It is still unclear whether the virological-immunological steady-state observed among the small number of HIV-infected patients defined "long-term non-progressors" may have a prolonged-undefined duration, or it simply represents the extremity of a gaussian curve, and the progression of HIV disease is therefore an unavoidable event. These subjects are actively investigated, to understand this prolonged infection latency, so that many studies focused on the viremia levels predictive of disease progression.

Methods

A 42-year-old asymptomatic patient is followed since the age of 23 (year 1990), for her HIV infection.

Results

During periodic monitoring, carried out at least quarterly, HIV viremia always remained under the detectability threshold (<200 copies/mL until 2003, <40 copies/mL since 2004), in absence of any viremia "blip", while the CD4+ T-lymphocyte count ranged from 597 and 794 cells/μL (with a percentage of 28% to 36% of overall CD4+ T-lymphocytes), concurrently with an always contained expansion of CD8+ T-lymphocyte subset (52% to 56% during the entire follow-up).

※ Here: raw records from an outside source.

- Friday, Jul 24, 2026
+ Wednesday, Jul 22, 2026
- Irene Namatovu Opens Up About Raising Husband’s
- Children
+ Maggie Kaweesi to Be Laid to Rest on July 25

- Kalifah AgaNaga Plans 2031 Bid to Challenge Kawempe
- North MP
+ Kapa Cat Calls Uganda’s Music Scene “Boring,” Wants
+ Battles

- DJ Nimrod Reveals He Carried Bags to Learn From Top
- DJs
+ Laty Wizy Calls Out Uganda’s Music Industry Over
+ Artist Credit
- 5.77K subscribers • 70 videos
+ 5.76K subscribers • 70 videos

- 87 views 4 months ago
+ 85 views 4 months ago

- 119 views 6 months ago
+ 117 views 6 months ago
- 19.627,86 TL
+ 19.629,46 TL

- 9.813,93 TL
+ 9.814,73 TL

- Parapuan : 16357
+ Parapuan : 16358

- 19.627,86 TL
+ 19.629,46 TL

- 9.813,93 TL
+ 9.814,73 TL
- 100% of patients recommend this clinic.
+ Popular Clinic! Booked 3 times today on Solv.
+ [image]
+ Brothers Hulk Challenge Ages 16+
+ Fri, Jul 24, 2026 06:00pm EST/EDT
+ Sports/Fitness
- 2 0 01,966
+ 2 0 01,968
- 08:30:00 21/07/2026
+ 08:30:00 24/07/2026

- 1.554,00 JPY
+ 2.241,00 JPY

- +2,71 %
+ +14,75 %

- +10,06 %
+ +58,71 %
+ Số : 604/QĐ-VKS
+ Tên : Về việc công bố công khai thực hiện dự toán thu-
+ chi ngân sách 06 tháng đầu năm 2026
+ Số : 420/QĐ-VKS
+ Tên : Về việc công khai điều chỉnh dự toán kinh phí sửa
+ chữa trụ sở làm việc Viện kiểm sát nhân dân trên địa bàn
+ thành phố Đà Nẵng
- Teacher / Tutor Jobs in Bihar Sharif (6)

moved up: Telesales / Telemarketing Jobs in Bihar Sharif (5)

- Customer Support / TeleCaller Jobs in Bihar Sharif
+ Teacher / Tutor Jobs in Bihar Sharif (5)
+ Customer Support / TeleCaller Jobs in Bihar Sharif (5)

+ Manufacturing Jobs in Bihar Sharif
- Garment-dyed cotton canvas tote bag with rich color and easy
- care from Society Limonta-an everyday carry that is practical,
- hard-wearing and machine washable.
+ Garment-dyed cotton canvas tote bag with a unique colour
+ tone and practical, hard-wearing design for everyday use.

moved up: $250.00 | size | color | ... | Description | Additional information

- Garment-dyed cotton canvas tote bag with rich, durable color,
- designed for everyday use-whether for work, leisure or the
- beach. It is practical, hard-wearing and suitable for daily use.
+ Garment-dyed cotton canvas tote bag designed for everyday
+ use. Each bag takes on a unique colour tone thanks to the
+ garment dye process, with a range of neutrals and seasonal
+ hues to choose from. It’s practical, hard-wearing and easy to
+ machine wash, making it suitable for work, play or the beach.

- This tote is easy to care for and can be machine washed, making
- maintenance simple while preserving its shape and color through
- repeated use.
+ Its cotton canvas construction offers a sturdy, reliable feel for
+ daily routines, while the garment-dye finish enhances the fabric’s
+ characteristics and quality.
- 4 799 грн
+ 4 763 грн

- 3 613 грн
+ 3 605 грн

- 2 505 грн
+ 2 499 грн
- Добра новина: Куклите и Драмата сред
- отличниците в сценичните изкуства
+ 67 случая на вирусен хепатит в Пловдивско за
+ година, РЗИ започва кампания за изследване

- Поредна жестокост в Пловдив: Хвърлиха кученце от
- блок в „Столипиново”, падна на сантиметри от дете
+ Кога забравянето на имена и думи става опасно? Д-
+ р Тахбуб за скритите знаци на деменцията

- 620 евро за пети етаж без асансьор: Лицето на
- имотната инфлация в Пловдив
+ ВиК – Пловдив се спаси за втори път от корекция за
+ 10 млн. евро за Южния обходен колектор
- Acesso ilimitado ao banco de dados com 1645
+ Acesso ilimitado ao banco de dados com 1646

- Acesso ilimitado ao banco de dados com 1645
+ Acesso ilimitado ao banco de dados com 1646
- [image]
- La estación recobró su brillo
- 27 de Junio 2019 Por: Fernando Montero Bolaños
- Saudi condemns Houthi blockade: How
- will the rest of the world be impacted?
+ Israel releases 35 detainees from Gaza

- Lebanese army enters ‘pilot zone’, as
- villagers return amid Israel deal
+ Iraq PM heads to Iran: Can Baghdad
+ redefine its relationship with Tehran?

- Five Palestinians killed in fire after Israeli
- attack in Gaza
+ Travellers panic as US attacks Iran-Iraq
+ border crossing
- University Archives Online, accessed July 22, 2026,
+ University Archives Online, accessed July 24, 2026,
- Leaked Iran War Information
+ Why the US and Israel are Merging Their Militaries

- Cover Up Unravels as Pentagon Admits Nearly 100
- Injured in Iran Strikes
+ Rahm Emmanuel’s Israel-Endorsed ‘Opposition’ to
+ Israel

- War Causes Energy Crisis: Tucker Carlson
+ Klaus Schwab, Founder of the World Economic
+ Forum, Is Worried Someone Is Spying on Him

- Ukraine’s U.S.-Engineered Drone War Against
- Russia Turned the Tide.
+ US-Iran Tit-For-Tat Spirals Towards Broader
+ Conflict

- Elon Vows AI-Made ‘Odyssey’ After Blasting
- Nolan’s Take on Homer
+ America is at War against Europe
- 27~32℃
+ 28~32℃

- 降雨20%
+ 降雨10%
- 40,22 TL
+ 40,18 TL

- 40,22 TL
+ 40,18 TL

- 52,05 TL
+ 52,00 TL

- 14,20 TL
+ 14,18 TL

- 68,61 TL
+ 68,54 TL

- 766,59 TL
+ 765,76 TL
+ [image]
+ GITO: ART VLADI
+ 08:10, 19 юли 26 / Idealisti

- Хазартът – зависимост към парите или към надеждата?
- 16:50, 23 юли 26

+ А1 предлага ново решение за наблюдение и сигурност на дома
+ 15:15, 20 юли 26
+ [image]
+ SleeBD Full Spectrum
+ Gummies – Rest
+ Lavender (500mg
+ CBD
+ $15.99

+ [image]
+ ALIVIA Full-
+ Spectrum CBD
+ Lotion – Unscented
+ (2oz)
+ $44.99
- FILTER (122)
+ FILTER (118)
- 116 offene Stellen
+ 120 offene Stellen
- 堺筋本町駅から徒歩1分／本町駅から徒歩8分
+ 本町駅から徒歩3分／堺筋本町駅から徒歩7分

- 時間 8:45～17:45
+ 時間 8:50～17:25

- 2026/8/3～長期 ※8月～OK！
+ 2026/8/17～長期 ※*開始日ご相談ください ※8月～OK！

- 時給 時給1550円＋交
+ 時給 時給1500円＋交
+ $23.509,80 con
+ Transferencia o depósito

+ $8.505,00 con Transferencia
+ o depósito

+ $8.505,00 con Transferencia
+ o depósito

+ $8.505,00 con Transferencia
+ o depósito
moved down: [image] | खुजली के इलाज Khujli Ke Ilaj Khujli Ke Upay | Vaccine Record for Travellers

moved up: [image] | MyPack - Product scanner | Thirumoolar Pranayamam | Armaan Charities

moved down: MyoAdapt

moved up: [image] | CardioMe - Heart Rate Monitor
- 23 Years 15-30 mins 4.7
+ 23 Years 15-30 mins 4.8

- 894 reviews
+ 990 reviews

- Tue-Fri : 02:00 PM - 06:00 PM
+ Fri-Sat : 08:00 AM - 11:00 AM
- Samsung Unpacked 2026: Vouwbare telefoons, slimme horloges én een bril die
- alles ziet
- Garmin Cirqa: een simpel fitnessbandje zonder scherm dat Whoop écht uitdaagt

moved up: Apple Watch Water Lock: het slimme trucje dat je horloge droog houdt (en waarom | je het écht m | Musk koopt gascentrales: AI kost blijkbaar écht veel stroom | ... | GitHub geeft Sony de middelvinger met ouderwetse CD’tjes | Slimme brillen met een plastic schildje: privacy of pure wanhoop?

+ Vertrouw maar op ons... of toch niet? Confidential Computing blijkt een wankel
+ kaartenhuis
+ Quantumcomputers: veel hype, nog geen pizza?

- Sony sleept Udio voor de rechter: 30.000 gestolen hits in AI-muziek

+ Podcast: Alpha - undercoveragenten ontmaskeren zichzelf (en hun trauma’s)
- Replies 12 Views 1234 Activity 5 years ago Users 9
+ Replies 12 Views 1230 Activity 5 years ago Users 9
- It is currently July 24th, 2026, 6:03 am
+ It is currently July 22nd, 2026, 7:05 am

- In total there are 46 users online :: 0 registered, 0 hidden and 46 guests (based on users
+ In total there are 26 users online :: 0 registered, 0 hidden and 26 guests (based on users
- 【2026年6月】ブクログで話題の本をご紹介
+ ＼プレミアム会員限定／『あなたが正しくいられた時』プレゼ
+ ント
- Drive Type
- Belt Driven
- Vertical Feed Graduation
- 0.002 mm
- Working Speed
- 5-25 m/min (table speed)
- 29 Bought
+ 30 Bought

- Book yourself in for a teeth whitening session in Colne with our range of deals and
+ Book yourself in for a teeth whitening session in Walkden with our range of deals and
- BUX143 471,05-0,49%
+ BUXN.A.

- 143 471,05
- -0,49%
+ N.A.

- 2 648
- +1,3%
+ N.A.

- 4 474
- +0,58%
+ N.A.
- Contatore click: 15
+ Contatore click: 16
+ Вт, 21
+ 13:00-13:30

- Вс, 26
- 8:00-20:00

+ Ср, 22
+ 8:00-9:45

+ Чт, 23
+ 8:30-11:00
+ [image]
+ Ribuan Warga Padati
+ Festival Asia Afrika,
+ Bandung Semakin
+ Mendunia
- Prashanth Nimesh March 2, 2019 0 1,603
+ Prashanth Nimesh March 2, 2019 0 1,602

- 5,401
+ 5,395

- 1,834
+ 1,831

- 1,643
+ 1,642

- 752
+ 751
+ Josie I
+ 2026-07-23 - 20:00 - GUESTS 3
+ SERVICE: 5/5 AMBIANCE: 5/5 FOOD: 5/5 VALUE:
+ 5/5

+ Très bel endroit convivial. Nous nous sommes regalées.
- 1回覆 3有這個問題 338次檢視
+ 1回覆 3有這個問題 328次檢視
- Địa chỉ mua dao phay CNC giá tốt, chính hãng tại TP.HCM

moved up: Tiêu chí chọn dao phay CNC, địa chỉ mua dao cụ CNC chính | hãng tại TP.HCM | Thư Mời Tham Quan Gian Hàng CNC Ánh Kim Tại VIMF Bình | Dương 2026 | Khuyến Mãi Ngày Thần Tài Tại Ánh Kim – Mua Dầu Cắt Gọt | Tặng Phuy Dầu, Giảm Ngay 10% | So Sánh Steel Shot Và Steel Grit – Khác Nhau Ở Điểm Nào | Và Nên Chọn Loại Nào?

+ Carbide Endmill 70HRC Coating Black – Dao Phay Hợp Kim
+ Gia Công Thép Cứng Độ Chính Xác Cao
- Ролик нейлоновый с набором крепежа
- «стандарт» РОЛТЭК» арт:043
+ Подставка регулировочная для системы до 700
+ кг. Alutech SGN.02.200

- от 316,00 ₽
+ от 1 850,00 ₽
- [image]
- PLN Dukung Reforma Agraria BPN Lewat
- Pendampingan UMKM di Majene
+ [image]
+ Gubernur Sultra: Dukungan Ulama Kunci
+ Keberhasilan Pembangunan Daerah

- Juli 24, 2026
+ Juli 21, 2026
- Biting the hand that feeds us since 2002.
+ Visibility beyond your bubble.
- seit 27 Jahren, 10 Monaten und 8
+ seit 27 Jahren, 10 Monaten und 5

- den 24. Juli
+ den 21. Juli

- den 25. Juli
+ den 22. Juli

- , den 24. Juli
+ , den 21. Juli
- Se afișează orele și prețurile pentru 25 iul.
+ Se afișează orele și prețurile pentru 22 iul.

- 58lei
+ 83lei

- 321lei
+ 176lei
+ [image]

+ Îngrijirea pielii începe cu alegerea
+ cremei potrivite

A genotypic resistance testing was never feasible, due to the persistingly undetectable viremia.

Discussion

In our patient followed since the age of 23 (year 1990), an HIV infection repeatedly confirmed by Western Blot assays was never associated with a detectable viremia, or a quantitative drop of CD4+ cell count, while the CD4+ percentage, although proportionally elevated (28-36%), always remained below that of CD8+ lymphocytes, which had only a moderate expansion (52-56%). Rodés et al. [AIDS 2004;18:1109] assessed five "long-term non-progressor" patients with a persistingly negative viremia during 6 years (1997-2003), also demonstrating a reduction of replication capacities related to the retrieval of R5 HIV strains, or the R77Q mutation of viral gene "vpr", while an homozygosis for the delta-32 variant of the CCRC co-receptor was not found. From the immunological point of view, the Author underlined a reduced expansion of CD8+ lymphocyte subset in these five subjects [AIDS 2004;18:1109]. Case reports like ours, although very infrequent and therefore not representative of the entire population of HIV-infected individuals, should deserve in-depth virological and immunological assessment, on the ground of the present, enlarged investigation perspectives, to collect further informations on the network which sustains and allows a so prolonged clinical-immunological HIV infection latency.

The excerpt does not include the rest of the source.